Chi non c’è stato, non può immaginare la bellezza di questo luogo: per descriverla bisognerebbe saccheggiare Virgilio, che di questa baia è il nume tutelare.

BAGNOLI è ai piedi della collina di Posillipo, sente l’alito della meravigliosa isola di Nisida, luogo incantevole, paradiso naturale che nessuno è riuscito a violare, nemmeno l’acciaieria — o piuttosto ciò che ne resta — che sembra ormai armonizzarsi al territorio, come archeologia industriale. Aver finora miracolosamente salvato questa zona dalla speculazione edilizia permette anche di poter leggere, attraverso Bagnoli, i capitoli dell’avventura napoletana: i sogni della città e le sue maledizioni, l’idea e il suo fallimento.

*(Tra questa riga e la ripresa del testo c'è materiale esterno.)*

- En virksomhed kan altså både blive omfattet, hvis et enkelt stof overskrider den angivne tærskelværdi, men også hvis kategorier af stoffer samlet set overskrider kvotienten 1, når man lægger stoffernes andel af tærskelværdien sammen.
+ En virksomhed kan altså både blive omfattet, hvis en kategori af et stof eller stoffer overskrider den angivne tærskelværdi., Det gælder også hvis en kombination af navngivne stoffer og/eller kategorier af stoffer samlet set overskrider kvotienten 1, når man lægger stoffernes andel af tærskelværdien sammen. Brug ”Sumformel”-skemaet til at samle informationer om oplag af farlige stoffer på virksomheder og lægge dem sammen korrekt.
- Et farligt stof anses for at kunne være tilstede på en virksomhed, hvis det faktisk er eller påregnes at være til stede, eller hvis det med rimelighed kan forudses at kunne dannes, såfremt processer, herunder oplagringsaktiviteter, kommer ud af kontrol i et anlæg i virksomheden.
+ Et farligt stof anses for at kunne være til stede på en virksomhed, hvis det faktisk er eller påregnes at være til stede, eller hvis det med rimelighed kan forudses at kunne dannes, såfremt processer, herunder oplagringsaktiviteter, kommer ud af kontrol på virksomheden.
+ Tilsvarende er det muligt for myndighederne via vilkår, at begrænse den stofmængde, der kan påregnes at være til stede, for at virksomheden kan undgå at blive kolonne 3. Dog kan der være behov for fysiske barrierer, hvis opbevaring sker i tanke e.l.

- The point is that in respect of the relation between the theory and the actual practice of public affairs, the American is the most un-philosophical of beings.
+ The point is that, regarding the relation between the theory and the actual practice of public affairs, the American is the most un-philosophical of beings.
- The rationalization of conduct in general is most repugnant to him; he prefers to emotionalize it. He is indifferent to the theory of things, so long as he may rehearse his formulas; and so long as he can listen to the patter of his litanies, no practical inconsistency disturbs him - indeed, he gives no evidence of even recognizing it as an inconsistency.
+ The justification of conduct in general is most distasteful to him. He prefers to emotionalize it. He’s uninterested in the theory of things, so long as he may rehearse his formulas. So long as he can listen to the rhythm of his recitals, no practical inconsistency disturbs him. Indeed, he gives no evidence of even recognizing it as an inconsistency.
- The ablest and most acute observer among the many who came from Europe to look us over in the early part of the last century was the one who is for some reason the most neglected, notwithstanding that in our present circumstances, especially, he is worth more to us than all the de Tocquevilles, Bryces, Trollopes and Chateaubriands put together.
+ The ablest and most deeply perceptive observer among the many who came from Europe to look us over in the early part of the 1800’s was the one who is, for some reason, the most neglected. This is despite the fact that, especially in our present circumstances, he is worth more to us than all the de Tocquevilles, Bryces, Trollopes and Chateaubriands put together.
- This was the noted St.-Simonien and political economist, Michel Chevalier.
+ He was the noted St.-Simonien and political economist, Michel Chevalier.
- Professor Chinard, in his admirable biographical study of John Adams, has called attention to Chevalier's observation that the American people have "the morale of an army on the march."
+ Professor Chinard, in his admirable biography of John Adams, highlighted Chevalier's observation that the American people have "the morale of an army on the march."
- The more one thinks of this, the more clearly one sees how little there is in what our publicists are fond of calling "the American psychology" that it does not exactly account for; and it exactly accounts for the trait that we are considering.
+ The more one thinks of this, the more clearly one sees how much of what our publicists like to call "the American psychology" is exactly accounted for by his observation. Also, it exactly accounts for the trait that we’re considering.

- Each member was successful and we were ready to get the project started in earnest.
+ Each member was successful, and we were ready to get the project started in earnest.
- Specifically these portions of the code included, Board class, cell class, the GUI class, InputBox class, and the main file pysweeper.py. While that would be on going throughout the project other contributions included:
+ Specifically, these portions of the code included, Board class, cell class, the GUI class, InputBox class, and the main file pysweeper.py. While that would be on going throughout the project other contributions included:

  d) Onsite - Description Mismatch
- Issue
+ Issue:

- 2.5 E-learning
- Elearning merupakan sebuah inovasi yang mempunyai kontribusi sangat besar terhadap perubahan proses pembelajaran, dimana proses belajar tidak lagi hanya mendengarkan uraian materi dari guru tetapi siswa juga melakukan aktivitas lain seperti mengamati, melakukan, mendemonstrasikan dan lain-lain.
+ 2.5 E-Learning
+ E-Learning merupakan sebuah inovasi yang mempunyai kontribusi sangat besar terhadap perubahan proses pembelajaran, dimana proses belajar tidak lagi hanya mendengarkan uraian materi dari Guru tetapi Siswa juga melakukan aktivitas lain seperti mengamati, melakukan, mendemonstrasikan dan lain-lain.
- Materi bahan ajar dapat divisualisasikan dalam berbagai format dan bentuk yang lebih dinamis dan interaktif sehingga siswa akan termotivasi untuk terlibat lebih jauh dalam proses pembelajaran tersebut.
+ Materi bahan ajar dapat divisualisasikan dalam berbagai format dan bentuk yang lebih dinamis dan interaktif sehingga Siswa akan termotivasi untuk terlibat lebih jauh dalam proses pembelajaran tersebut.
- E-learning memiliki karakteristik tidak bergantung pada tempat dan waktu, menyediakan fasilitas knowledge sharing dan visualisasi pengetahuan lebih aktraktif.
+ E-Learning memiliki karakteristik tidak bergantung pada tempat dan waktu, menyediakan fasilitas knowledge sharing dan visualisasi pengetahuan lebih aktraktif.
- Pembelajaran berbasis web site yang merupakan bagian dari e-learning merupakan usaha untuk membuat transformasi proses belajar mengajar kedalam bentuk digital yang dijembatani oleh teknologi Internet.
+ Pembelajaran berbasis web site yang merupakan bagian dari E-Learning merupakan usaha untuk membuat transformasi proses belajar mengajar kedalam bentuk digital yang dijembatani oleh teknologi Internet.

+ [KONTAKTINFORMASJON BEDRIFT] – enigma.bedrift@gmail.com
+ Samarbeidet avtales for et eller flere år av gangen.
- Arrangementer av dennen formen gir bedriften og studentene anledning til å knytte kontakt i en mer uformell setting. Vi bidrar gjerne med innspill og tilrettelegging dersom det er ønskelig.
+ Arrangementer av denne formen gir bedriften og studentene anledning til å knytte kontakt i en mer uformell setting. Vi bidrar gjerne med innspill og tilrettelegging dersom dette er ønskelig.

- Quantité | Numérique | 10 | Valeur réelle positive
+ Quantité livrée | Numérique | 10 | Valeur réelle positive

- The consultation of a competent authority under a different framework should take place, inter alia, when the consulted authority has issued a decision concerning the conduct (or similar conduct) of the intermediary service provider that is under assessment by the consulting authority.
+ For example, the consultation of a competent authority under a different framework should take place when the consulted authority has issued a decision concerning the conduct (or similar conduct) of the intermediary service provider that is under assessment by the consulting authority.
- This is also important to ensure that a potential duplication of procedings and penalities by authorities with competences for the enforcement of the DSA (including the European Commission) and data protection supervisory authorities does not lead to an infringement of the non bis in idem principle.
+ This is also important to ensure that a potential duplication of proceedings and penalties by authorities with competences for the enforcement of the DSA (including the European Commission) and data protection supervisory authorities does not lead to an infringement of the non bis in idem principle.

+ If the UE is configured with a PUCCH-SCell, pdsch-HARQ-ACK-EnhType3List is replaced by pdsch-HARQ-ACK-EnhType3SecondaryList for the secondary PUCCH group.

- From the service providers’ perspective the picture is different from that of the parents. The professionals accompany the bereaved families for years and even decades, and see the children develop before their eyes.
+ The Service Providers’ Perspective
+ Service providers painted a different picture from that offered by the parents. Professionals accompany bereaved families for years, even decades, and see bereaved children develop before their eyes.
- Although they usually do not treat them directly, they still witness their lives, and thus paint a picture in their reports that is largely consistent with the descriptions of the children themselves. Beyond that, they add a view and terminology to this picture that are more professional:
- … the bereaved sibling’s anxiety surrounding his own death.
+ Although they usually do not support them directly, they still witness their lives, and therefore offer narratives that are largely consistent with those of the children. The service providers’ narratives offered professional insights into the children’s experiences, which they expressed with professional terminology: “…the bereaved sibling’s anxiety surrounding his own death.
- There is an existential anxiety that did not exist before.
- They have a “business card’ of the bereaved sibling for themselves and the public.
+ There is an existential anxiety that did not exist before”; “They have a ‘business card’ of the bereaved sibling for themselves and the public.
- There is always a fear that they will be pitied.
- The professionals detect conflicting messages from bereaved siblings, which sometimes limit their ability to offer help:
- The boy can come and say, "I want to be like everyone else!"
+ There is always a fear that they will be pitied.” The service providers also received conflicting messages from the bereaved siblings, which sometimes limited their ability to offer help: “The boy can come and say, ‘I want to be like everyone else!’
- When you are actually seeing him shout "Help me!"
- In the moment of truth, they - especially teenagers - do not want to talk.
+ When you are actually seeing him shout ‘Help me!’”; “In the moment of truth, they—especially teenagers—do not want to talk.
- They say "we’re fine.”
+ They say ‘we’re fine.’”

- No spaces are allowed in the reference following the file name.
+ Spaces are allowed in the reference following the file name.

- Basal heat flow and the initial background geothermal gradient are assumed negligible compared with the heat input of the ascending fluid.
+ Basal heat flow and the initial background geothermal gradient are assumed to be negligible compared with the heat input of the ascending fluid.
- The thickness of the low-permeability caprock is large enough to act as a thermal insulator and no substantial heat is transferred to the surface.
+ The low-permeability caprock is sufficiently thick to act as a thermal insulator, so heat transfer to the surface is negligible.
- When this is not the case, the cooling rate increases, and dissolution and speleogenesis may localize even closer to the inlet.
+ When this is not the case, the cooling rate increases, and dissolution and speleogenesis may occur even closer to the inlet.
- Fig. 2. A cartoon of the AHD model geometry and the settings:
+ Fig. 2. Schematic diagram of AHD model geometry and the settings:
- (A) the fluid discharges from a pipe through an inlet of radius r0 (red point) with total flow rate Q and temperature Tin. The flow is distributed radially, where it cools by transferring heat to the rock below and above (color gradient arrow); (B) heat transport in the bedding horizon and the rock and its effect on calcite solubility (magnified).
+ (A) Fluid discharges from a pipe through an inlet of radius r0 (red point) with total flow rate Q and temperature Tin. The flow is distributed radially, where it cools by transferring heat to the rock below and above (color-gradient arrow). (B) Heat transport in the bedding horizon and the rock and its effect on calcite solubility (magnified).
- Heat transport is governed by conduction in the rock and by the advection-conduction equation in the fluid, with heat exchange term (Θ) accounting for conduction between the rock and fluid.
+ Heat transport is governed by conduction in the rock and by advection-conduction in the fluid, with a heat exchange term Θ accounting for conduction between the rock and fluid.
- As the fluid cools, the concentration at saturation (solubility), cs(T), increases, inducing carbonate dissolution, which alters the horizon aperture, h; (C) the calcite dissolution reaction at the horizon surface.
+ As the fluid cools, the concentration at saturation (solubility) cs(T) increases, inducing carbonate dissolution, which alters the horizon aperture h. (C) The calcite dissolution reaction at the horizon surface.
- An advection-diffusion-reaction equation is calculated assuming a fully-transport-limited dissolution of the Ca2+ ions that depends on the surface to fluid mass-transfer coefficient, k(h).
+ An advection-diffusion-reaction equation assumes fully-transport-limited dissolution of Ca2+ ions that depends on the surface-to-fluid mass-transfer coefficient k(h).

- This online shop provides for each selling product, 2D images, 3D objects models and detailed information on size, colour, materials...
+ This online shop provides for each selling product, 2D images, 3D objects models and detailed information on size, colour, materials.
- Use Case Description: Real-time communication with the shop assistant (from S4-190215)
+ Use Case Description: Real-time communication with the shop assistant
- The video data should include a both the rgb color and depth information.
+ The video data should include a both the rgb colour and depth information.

Bagnoli, Italsider, Città della scienza: territorio chiave per capire il Mezzogiorno. L’Italsider era stato il sogno di riscatto, l’idea che attraverso l’industrializzazione si potesse rilanciare il sud Italia, emanciparlo, costruire una classe operaia che acquisisse consapevolezza politica. Così un luogo meraviglioso venne trasformato in un’immensa fabbrica. L’acciaio ha bisogno di stare vicino al mare, e questa lingua di terra con il fuoco ci ha sempre avuto a che fare: con il fuoco degli altiforni. Il fuoco rovente della lega inattaccabile: l’acciaio.
Ma Bagnoli per le nuove generazioni non è l’Italsider: è il contrario. È un’area da salvare anche dai fallimenti di una sinistra finita sotto le macerie del muro di Berlino. È riappropriarsi di un territorio che secondo la storia recente di quei luoghi aveva enormi probabilità di diventare terra di conquista del cemento. Il sogno della Città della scienza sembrava essere stato realizzato perché la sua costruzione aveva sottratto quell’area alla speculazione edilizia. Lì, per la prima volta, avevo ascoltato il suono di una dinamite diversa che doveva servire a far saltare le
ciminiere e non a uccidere persone oppure a distruggere i negozi di chi non si piegava al racket.
La riconversione di quell’area sembrò davvero cambiare tutto. C’è un libro che ha raccontato questa epica del lavoro come redenzione, divenuta poi tentativo di salvare quel territorio: “La dismissione”, di Ermanno Rea. Il protagonista, Vincenzo Buonocore, è un ex operaio dell’Italsider che ha creduto nel lavoro e ha creduto nella «bellezza » di quel luogo convertito da gioiello naturalistico in acciaieria. E dinanzi alle fiamme ho pensato proprio agli ex operai dell’Italsider e a tutti coloro che avevano creduto prima nell’industria e poi nella cultura come leve per emancipare questa terra dal sottosviluppo e dal crimine. E ne sono rimasti delusi.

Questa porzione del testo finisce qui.